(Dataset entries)
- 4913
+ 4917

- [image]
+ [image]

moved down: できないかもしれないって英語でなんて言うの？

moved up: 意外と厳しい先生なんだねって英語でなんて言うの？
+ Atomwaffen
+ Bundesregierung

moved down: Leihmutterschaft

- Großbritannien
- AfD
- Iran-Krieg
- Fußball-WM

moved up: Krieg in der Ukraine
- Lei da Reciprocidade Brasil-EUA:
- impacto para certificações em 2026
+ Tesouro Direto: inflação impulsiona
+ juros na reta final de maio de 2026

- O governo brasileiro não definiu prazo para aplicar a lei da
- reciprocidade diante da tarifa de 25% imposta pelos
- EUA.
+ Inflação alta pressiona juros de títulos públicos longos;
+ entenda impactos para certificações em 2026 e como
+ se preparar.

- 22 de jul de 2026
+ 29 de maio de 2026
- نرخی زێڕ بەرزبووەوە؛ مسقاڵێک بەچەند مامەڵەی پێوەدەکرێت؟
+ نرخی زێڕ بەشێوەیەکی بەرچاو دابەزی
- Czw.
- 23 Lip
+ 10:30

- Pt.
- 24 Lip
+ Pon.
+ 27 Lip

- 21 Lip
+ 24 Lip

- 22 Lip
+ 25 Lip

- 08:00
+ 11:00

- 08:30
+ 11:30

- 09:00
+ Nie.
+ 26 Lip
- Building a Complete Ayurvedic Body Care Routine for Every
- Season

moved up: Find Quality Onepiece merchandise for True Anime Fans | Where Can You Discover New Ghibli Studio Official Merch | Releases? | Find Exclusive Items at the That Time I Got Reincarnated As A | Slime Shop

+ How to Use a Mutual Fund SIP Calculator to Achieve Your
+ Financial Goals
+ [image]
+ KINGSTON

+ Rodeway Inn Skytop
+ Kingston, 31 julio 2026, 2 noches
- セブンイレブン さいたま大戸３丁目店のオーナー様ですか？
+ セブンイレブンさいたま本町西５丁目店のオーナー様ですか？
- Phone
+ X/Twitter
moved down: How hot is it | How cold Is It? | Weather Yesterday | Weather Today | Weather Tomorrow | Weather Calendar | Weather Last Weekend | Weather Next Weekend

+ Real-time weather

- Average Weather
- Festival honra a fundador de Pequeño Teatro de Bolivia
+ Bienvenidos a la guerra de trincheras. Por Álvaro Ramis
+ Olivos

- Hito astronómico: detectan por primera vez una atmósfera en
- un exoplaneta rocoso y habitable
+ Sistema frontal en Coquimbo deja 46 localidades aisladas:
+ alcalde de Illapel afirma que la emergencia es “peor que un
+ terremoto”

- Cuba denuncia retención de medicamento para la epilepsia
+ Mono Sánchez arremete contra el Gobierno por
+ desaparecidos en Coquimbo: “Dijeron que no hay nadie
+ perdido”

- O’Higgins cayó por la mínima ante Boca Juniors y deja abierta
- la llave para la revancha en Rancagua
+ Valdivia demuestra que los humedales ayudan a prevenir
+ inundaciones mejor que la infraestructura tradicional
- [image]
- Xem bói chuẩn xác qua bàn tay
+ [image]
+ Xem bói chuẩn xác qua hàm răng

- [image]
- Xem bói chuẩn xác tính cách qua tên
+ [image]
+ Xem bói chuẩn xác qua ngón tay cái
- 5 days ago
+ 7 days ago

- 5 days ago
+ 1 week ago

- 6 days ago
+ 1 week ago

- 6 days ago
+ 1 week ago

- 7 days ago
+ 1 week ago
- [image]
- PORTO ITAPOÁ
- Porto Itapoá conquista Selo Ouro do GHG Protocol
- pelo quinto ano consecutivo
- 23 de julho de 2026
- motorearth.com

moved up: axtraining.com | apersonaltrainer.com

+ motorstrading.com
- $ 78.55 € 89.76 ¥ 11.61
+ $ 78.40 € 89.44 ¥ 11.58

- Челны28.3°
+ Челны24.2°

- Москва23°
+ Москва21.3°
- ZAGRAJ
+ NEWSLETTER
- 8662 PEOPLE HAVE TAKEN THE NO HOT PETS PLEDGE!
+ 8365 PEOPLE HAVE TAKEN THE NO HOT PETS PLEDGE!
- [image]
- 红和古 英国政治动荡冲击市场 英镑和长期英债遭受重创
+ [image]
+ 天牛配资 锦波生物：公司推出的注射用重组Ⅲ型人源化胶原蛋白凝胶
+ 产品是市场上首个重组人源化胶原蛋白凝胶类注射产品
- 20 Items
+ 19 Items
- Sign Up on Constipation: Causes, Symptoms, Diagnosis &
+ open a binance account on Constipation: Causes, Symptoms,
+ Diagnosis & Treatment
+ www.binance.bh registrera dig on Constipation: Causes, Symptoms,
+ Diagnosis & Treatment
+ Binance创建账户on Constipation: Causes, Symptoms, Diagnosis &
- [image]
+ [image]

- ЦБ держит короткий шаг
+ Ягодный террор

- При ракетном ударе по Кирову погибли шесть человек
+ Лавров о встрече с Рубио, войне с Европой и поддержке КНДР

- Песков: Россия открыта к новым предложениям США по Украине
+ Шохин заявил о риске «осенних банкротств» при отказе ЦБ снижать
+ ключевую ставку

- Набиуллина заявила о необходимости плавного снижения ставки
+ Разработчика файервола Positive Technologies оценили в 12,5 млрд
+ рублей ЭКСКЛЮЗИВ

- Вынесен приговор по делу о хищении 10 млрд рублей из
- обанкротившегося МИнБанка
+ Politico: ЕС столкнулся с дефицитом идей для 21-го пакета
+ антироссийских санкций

__WORK ITEM__
Write the entries above out again, verbatim.

__COMPLETED TASK__
- 4913
+ 4917

- [image]
+ [image]

moved down: できないかもしれないって英語でなんて言うの？

moved up: 意外と厳しい先生なんだねって英語でなんて言うの？
+ Atomwaffen
+ Bundesregierung

moved down: Leihmutterschaft

- Großbritannien
- AfD
- Iran-Krieg
- Fußball-WM

moved up: Krieg in der Ukraine
- Lei da Reciprocidade Brasil-EUA:
- impacto para certificações em 2026
+ Tesouro Direto: inflação impulsiona
+ juros na reta final de maio de 2026

- O governo brasileiro não definiu prazo para aplicar a lei da
- reciprocidade diante da tarifa de 25% imposta pelos
- EUA.
+ Inflação alta pressiona juros de títulos públicos longos;
+ entenda impactos para certificações em 2026 e como
+ se preparar.

- 22 de jul de 2026
+ 29 de maio de 2026
- نرخی زێڕ بەرزبووەوە؛ مسقاڵێک بەچەند مامەڵەی پێوەدەکرێت؟
+ نرخی زێڕ بەشێوەیەکی بەرچاو دابەزی
- Czw.
- 23 Lip
+ 10:30

- Pt.
- 24 Lip
+ Pon.
+ 27 Lip

- 21 Lip
+ 24 Lip

- 22 Lip
+ 25 Lip

- 08:00
+ 11:00

- 08:30
+ 11:30

- 09:00
+ Nie.
+ 26 Lip
- Building a Complete Ayurvedic Body Care Routine for Every
- Season

moved up: Find Quality Onepiece merchandise for True Anime Fans | Where Can You Discover New Ghibli Studio Official Merch | Releases? | Find Exclusive Items at the That Time I Got Reincarnated As A | Slime Shop

+ How to Use a Mutual Fund SIP Calculator to Achieve Your
+ Financial Goals
+ [image]
+ KINGSTON

+ Rodeway Inn Skytop
+ Kingston, 31 julio 2026, 2 noches
- セブンイレブン さいたま大戸３丁目店のオーナー様ですか？
+ セブンイレブンさいたま本町西５丁目店のオーナー様ですか？
- Phone
+ X/Twitter
moved down: How hot is it | How cold Is It? | Weather Yesterday | Weather Today | Weather Tomorrow | Weather Calendar | Weather Last Weekend | Weather Next Weekend

+ Real-time weather

- Average Weather
- Festival honra a fundador de Pequeño Teatro de Bolivia
+ Bienvenidos a la guerra de trincheras. Por Álvaro Ramis
+ Olivos

- Hito astronómico: detectan por primera vez una atmósfera en
- un exoplaneta rocoso y habitable
+ Sistema frontal en Coquimbo deja 46 localidades aisladas:
+ alcalde de Illapel afirma que la emergencia es “peor que un
+ terremoto”

- Cuba denuncia retención de medicamento para la epilepsia
+ Mono Sánchez arremete contra el Gobierno por
+ desaparecidos en Coquimbo: “Dijeron que no hay nadie
+ perdido”

- O’Higgins cayó por la mínima ante Boca Juniors y deja abierta
- la llave para la revancha en Rancagua
+ Valdivia demuestra que los humedales ayudan a prevenir
+ inundaciones mejor que la infraestructura tradicional
- [image]
- Xem bói chuẩn xác qua bàn tay
+ [image]
+ Xem bói chuẩn xác qua hàm răng

- [image]
- Xem bói chuẩn xác tính cách qua tên
+ [image]
+ Xem bói chuẩn xác qua ngón tay cái
- 5 days ago
+ 7 days ago

- 5 days ago
+ 1 week ago

- 6 days ago
+ 1 week ago

- 6 days ago
+ 1 week ago

- 7 days ago
+ 1 week ago
- [image]
- PORTO ITAPOÁ
- Porto Itapoá conquista Selo Ouro do GHG Protocol
- pelo quinto ano consecutivo
- 23 de julho de 2026
- motorearth.com

moved up: axtraining.com | apersonaltrainer.com

+ motorstrading.com
- $ 78.55 € 89.76 ¥ 11.61
+ $ 78.40 € 89.44 ¥ 11.58

- Челны28.3°
+ Челны24.2°

- Москва23°
+ Москва21.3°
- ZAGRAJ
+ NEWSLETTER
- 8662 PEOPLE HAVE TAKEN THE NO HOT PETS PLEDGE!
+ 8365 PEOPLE HAVE TAKEN THE NO HOT PETS PLEDGE!
- [image]
- 红和古 英国政治动荡冲击市场 英镑和长期英债遭受重创
+ [image]
+ 天牛配资 锦波生物：公司推出的注射用重组Ⅲ型人源化胶原蛋白凝胶
+ 产品是市场上首个重组人源化胶原蛋白凝胶类注射产品
- 20 Items
+ 19 Items
- Sign Up on Constipation: Causes, Symptoms, Diagnosis &
+ open a binance account on Constipation: Causes, Symptoms,
+ Diagnosis & Treatment
+ www.binance.bh registrera dig on Constipation: Causes, Symptoms,
+ Diagnosis & Treatment
+ Binance创建账户on Constipation: Causes, Symptoms, Diagnosis &
- [image]
+ [image]

- ЦБ держит короткий шаг
+ Ягодный террор

- При ракетном ударе по Кирову погибли шесть человек
+ Лавров о встрече с Рубио, войне с Европой и поддержке КНДР

- Песков: Россия открыта к новым предложениям США по Украине
+ Шохин заявил о риске «осенних банкротств» при отказе ЦБ снижать
+ ключевую ставку

- Набиуллина заявила о необходимости плавного снижения ставки
+ Разработчика файервола Positive Technologies оценили в 12,5 млрд
+ рублей ЭКСКЛЮЗИВ

- Вынесен приговор по делу о хищении 10 млрд рублей из
- обанкротившегося МИнБанка
+ Politico: ЕС столкнулся с дефицитом идей для 21-го пакета
+ антироссийских санкций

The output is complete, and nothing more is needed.